- Activity: From the line that includes "font-size:9px; color:#a9b0b8; letter-spacing:0.6px;" to the last line of the data, quote each line precisely; both boundary lines belong in the answer.
<<<<
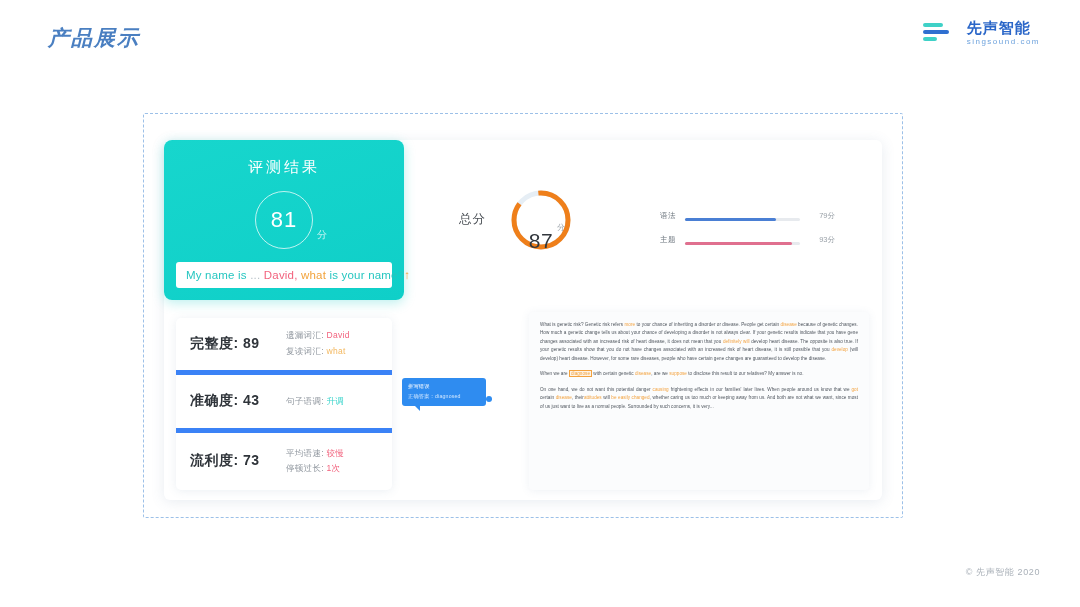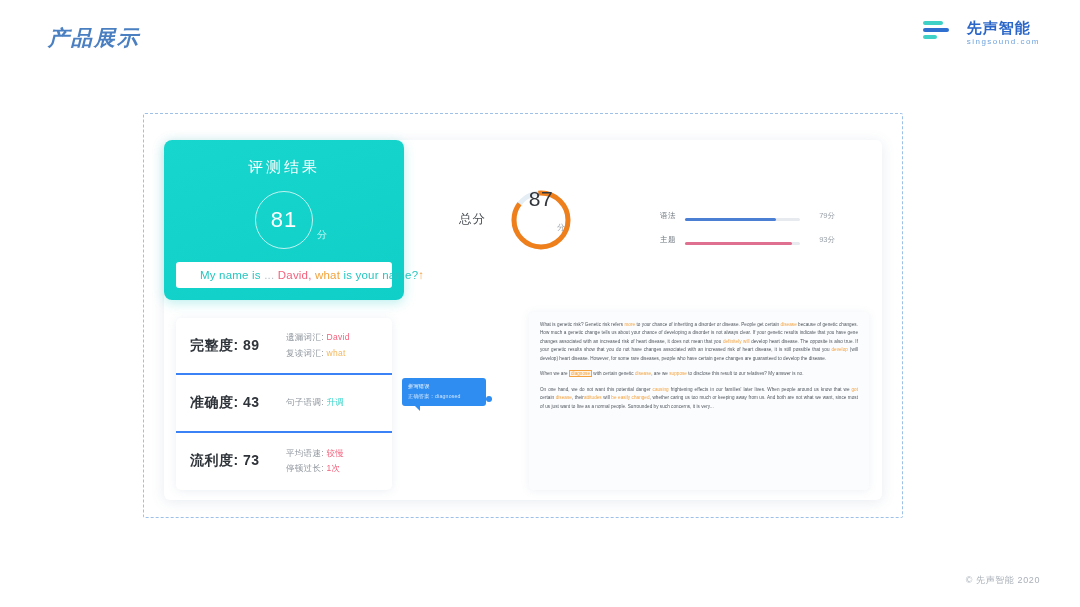--- a/index.html
+++ b/index.html
@@ -18,7 +18,7 @@
     color: #4a7fc1;
     font-style: italic;
   }
-  .brand { position:absolute; right: 40px; top: 20px; display:flex; align-items:flex-start; gap:18px; }
+  .brand { position:absolute; right: 40px; top: 20px; display:flex; align-items:flex-end; gap:18px; }
   .brand-mark { width: 26px; height: 24px; position: relative; }
   .brand-mark i { position:absolute; left:0; height:4px; border-radius:2px; display:block; }
   .brand-mark i:nth-child(1){ top:1px;  width:20px; background:#3fd1c7; }

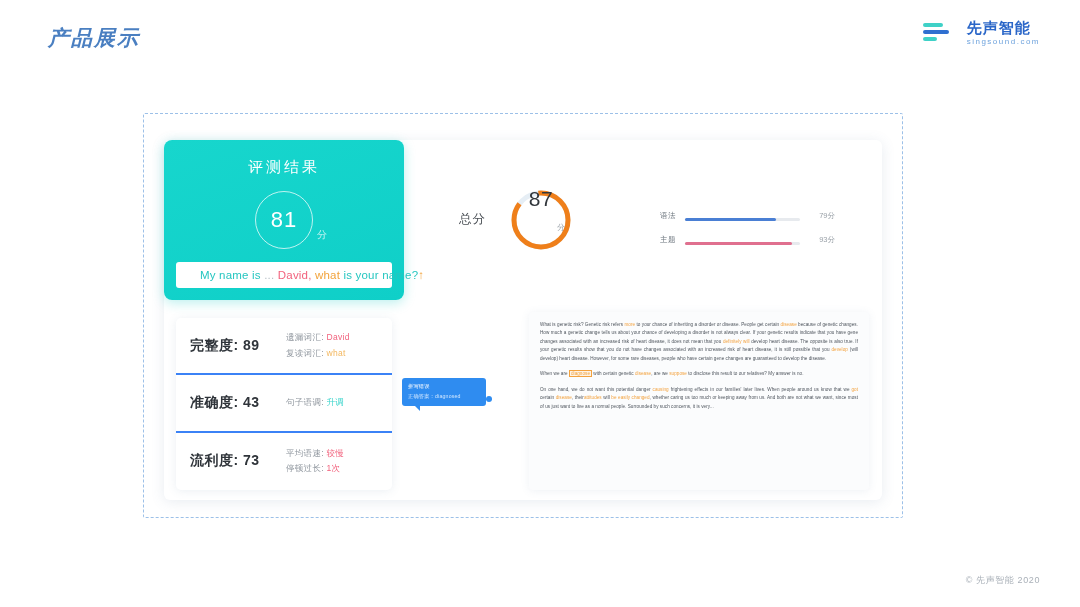--- a/index.html
+++ b/index.html
@@ -76,7 +76,7 @@
   .total-label { position:absolute; left:459px; top:211px; font-size:12.5px; color:#4a4f55; letter-spacing:1px; }
   .donut { position:absolute; left:508px; top:187px; width:66px; height:66px; }
   .donut .center {
-    position:absolute; inset:0; display:flex; align-items:flex-start; justify-content:center;
+    position:absolute; inset:0; display:flex; align-items:flex-end; justify-content:center;
   }
   .donut .num { font-size:21px; color:#32373d; font-weight:400; letter-spacing:0.5px; }
   .donut .unit { position:absolute; right:9px; bottom:20px; font-size:8px; color:#9aa1a8; }

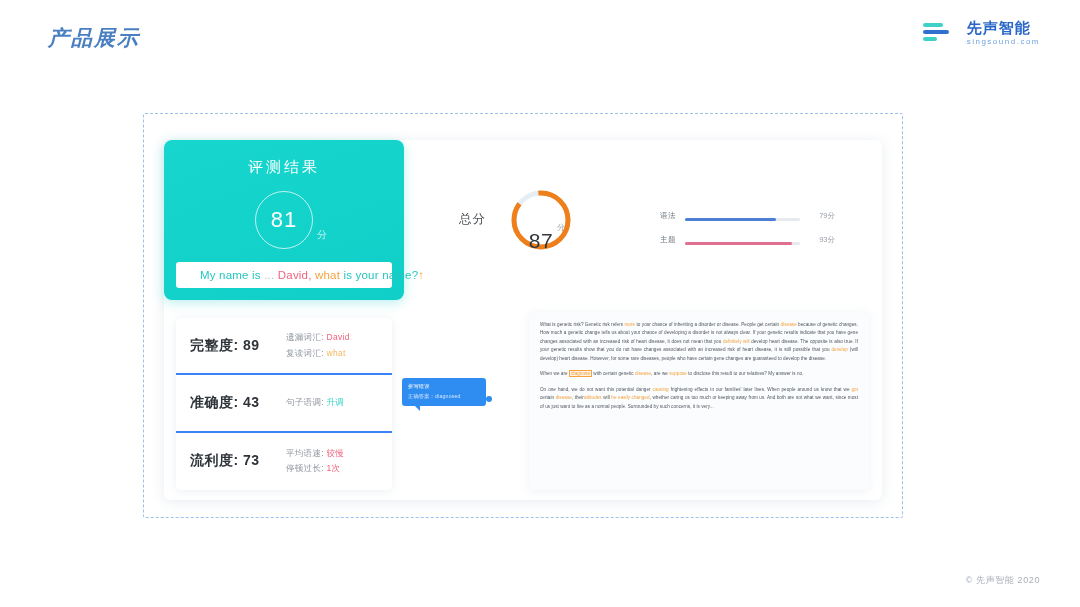--- a/index.html
+++ b/index.html
@@ -63,7 +63,7 @@
   .sentence-box {
     position:absolute; left:12px; right:12px; bottom:12px;
     background:#fff; border-radius:3px;
-    padding:7px 24px; text-align:center;
+    padding:7px 10px; text-align:center;
     font-size:11.5px; letter-spacing:0.2px; white-space:nowrap;
   }
   .w-ok   { color:#25c6c0; }

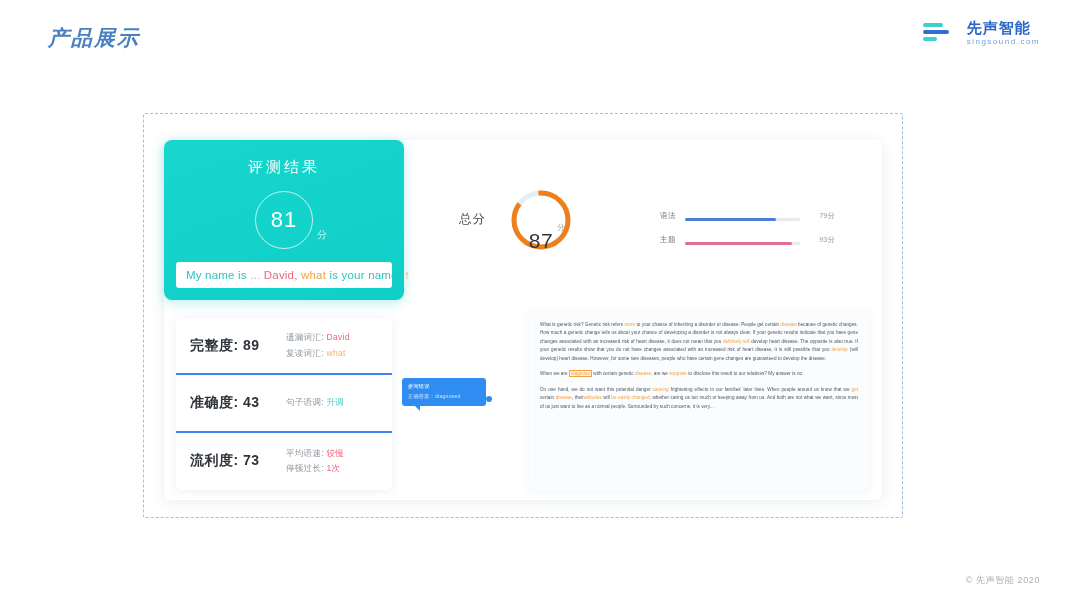--- a/index.html
+++ b/index.html
@@ -97,7 +97,7 @@
   }
   .metric-row {
     height: 57.3px; display:flex; align-items:center; padding: 0 14px 0 14px;
-    border-bottom: 2px solid #3b82f6;
+    border-bottom: 5px solid #3b82f6;
   }
   .metric-row:last-child { border-bottom:none; }
   .metric-main { font-size:14px; color:#2f343a; font-weight:700; width:96px; flex:none; letter-spacing:0.5px; }

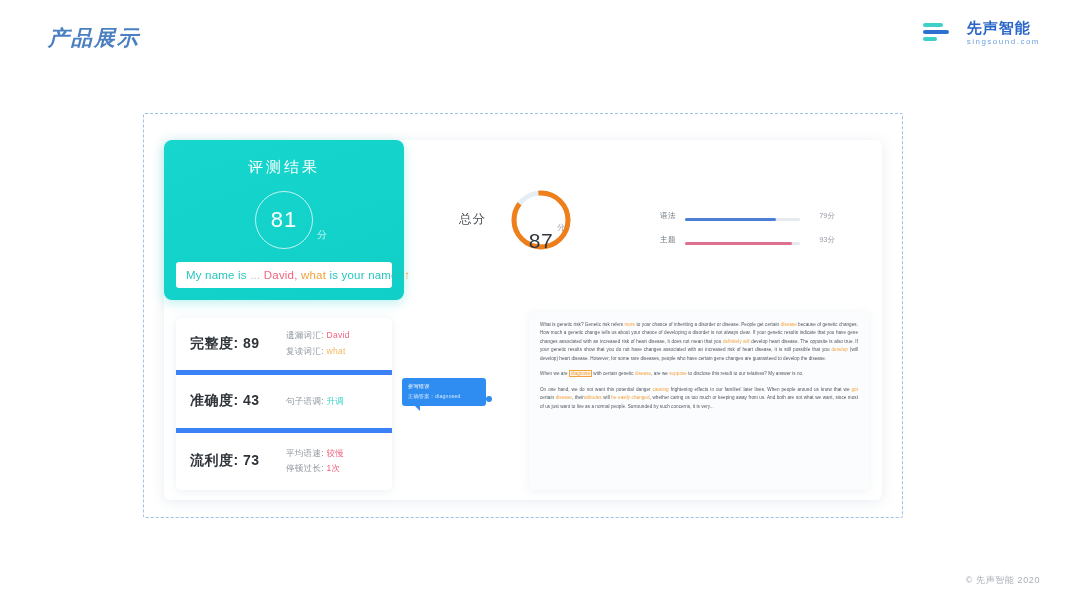--- a/index.html
+++ b/index.html
@@ -143,7 +143,7 @@
 
   
   .footer {
-    position:absolute; right:40px; bottom:20px;
+    position:absolute; right:40px; bottom:28px;
     font-size:9px; color:#a9b0b8; letter-spacing:0.6px;
   }
 </style>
>>>>
- Task answer:
     font-size:9px; color:#a9b0b8; letter-spacing:0.6px;
   }
 </style>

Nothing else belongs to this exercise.